Ciencias Exactas y Aplicadas

Portfolio recommendations to improve risk of default in microfinance

Recomendaciones de cartera para mejorar el riesgo de incumplimiento en las microfinanzas

Irving Simonin
Universidad Nacional Autónoma de México, México
Marc Brooks
Duke University, Estados Unidos
Luis Nieto-Barajas
Instituto Tecnológico Autónomo de México, México

Portfolio recommendations to improve risk of default in microfinance

CIENCIA ergo-sum, Revista Científica Multidisciplinaria de Prospectiva, vol. 28, núm. 1, noviembre 2020-febrero 2021

Universidad Autónoma del Estado de México

Recepción: 22 de octubre de 2019

Aprobación: 20 de marzo de 2020

Abstract: This article presents an exciting application of machine learning for loan origination in microfinance. Microfinance targets people who cannot build a credit history and therefore cannot access loans from banks or other financial institutions. We use data from a Mexican microfinance company that operates in several regions throughout the country. The objective is to guide intermediate lenders to choose their clients and achieve a lowerr credit default risk. We use several statistical models such as principal component analysis, clustering analysis and a regression tree. We obtain, as a result, a series of recommendations based on the characteristics of the clients.

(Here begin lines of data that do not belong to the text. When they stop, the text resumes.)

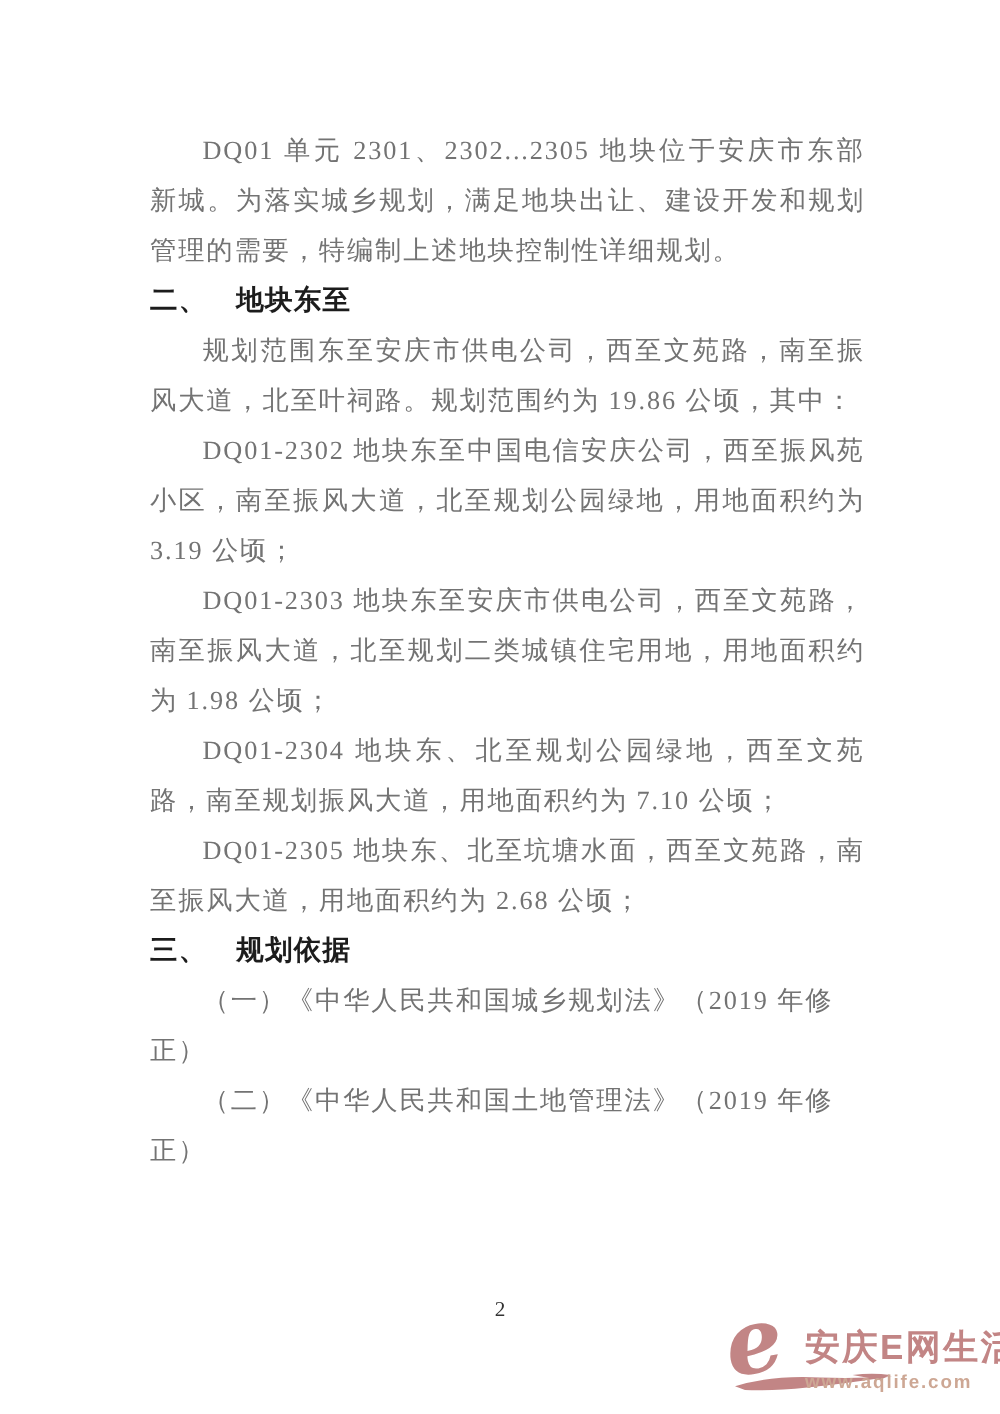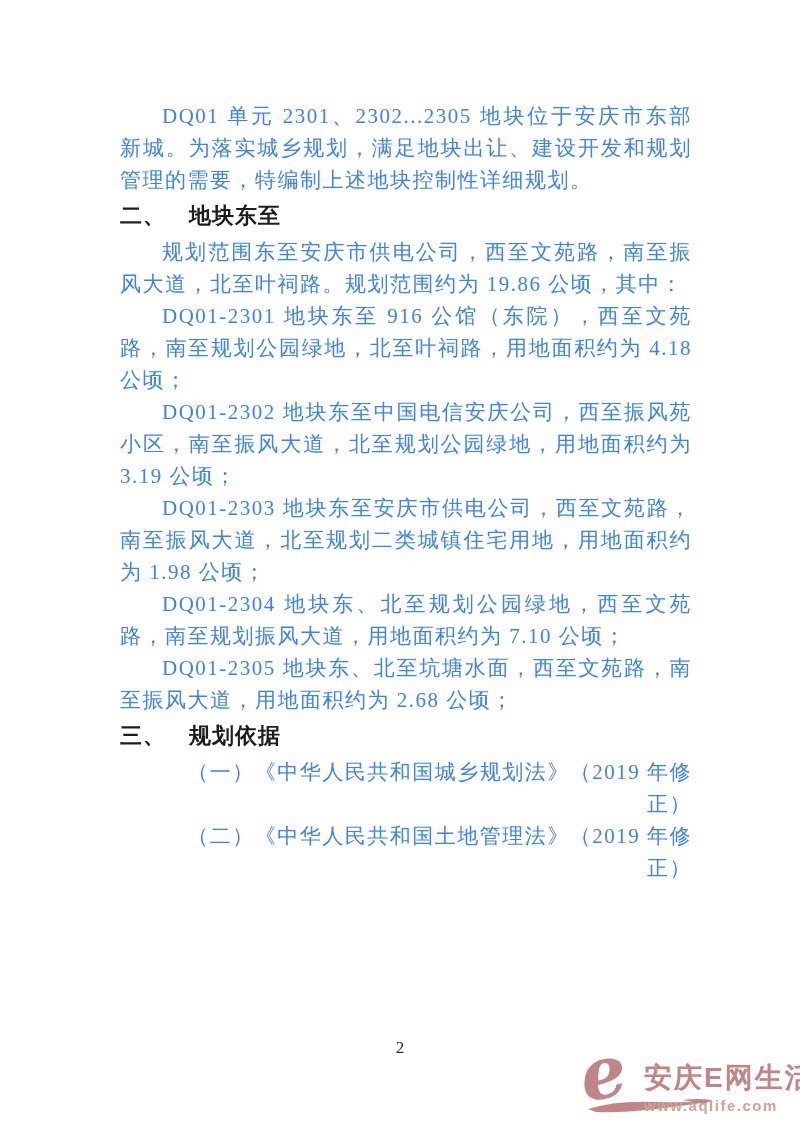"DQ01 单元 2301、2302...2305" .para { color: #3b82f6 -> #737373; line-height: 32px -> 40px }
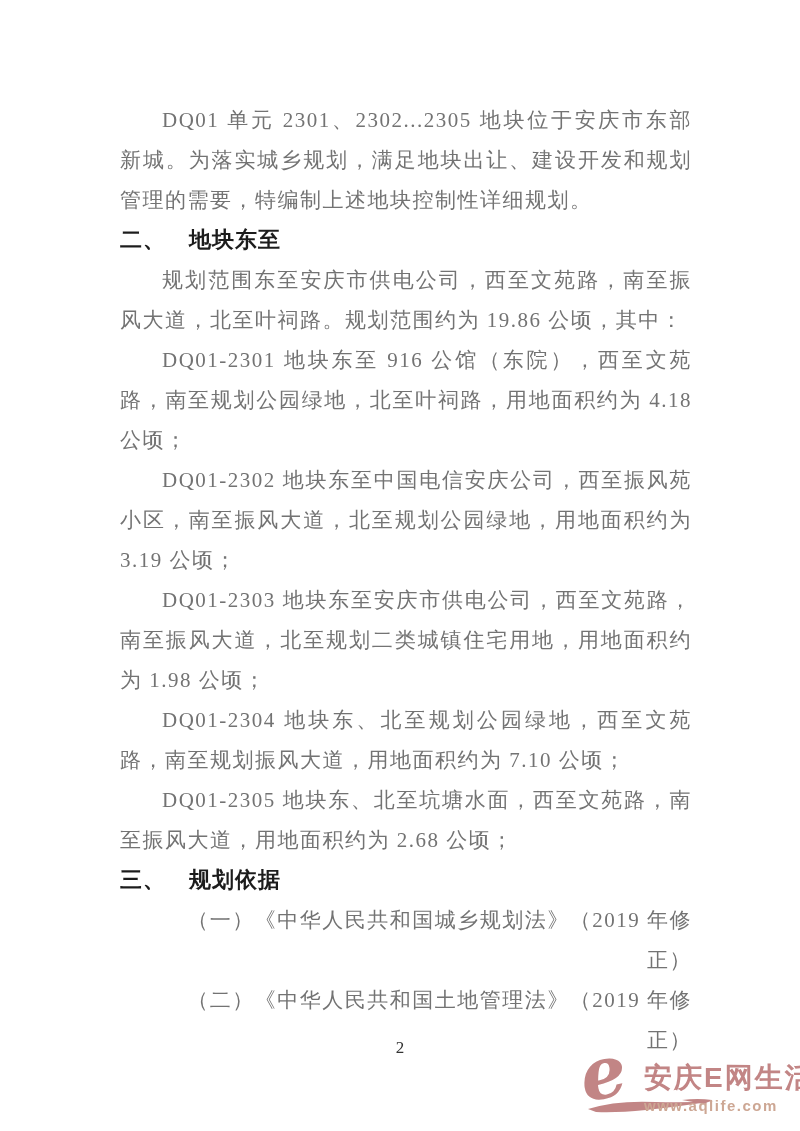"DQ01-2301 地块东至 916" p.para { html: <p>DQ01-2301 地块东至 916 公馆（东院），西至文苑路，南至规划公园绿地，北至叶祠路，用地面积约为 4.18 公顷；</p> -> none }
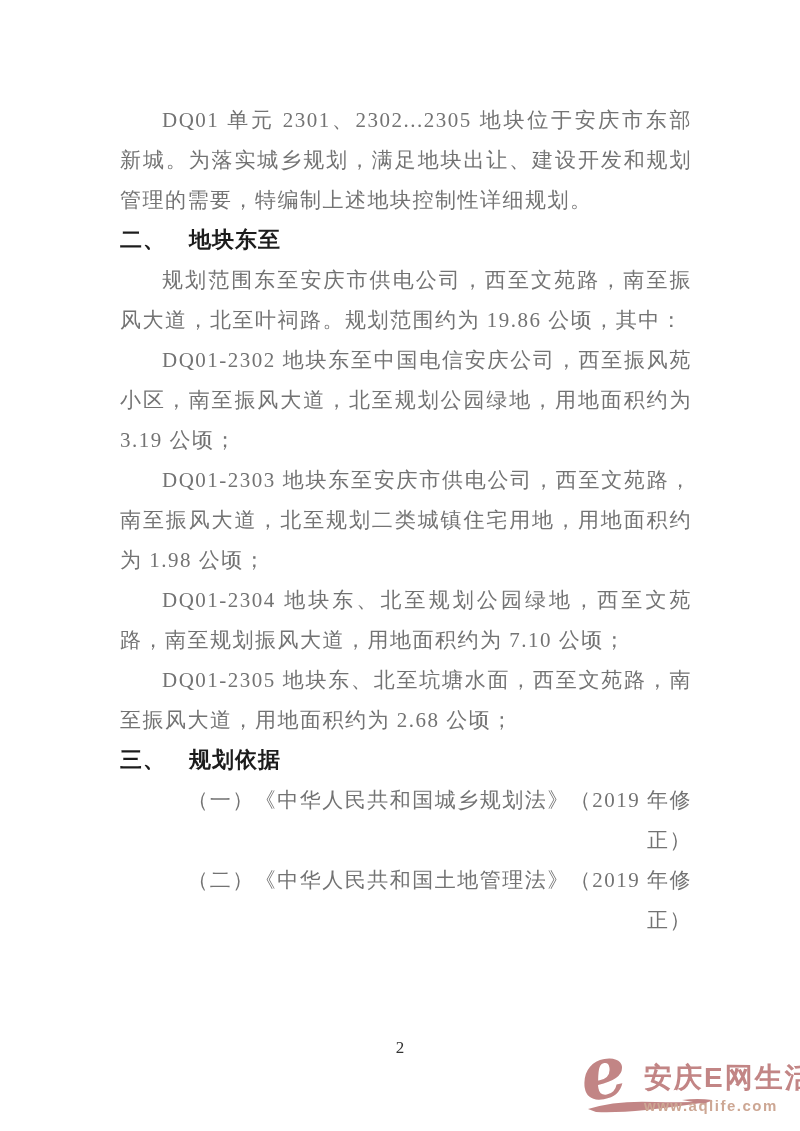"（一）《中华人民共和国城乡规划法》（2019 年修正）" .para.ref { text-align: right -> left }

Keywords: Clustering analysis, machine learning, microfinance, risk of default, principal components, regression tree.

Resumen: Se presenta una interesante aplicación de aprendizaje de máquina en la originación de créditos en microfinanzas. El objetivo de microfinanzas son las personas que no pueden construir un historial crediticio y, en consecuencia, no pueden acceder a préstamos de bancos u otras instituciones financieras. Usamos datos de una compañía microfinanciera mexicana que opera en varias regiones del país. De igual modo, se pretende guiar a prestamistas intermediarios para escoger sus clientes y alcanzar un menor riesgo de crédito. Usamos varios modelos estadísticos como análisis de componentes principales, análisis de grupos y árboles de regresión. Obtenemos, como resultado, una serie de recomendaciones basadas en las características de los clientes.

Palabras clave: análisis de grupos, aprendizaje de máquina, árboles de regresión, componentes principales, microfinanzas, riesgo de crédito.


Extreme poverty is an unfortunate cycle, where low-income individuals lack the financial capacity to lift themselves out of poverty with diminished capacity to start a business, invest in their professional abilities, or other profitable activities. Microfinance attempts to break this cycle by providing small loans to low-income individuals (Condusef, 2014). With these loans, individuals have the financial basis to engage in profitable pursuits with a low risk of aggregating a large debt. In Mexico, the focus of the microfinance companies has been vulnerable sectors of the population, mainly rural areas and specially women; those who lack a way to build a historical credit score and in consequence cannot access loans from banks and other financial institutions. For an overview of the history of microfinance, including Mexico, and a list of the most common statistical techniques used for credit risk measurement, see Lara-Rubio (2010).

This article presents an exciting application of machine learning for loan origination in microfinance. We use data from a Mexican microfinance company that operates in several regions throughout the country. Their direct clients, which are mostly female, have a revolving loan that they can then distribute as smaller loans to their own personally selected client base. We will refer to the primary clients, the intermediary lenders, as “lenders”, and their clients as the “final clients”. The lenders can have up to a 250 000 MXN cap on their credit limit and can lend a maximum of 6 000 MXN to each client. There is no restriction on the number of final clients. Loans are paid off in fixed payments each fortnight (biweekly), which should be collected by the lenders. Lenders that are unable to sufficiently collect their payments must pay what is owed themselves. A lender’s own credit limit is determined by their ability to make punctual and complete payments as well as the consistent use of the credit limit provided to them. Consistently incomplete and unpunctual payments naturally lead to the termination of their account. As a practitioner of microfinance, the company’s goal is not only to reduce its losses from credit default but also help their clients achieve financial success and economic independence. The final clients that lenders select are critical to achieving this goal. Our task is to use statistical models to guide lenders as they develop their portfolio of clients.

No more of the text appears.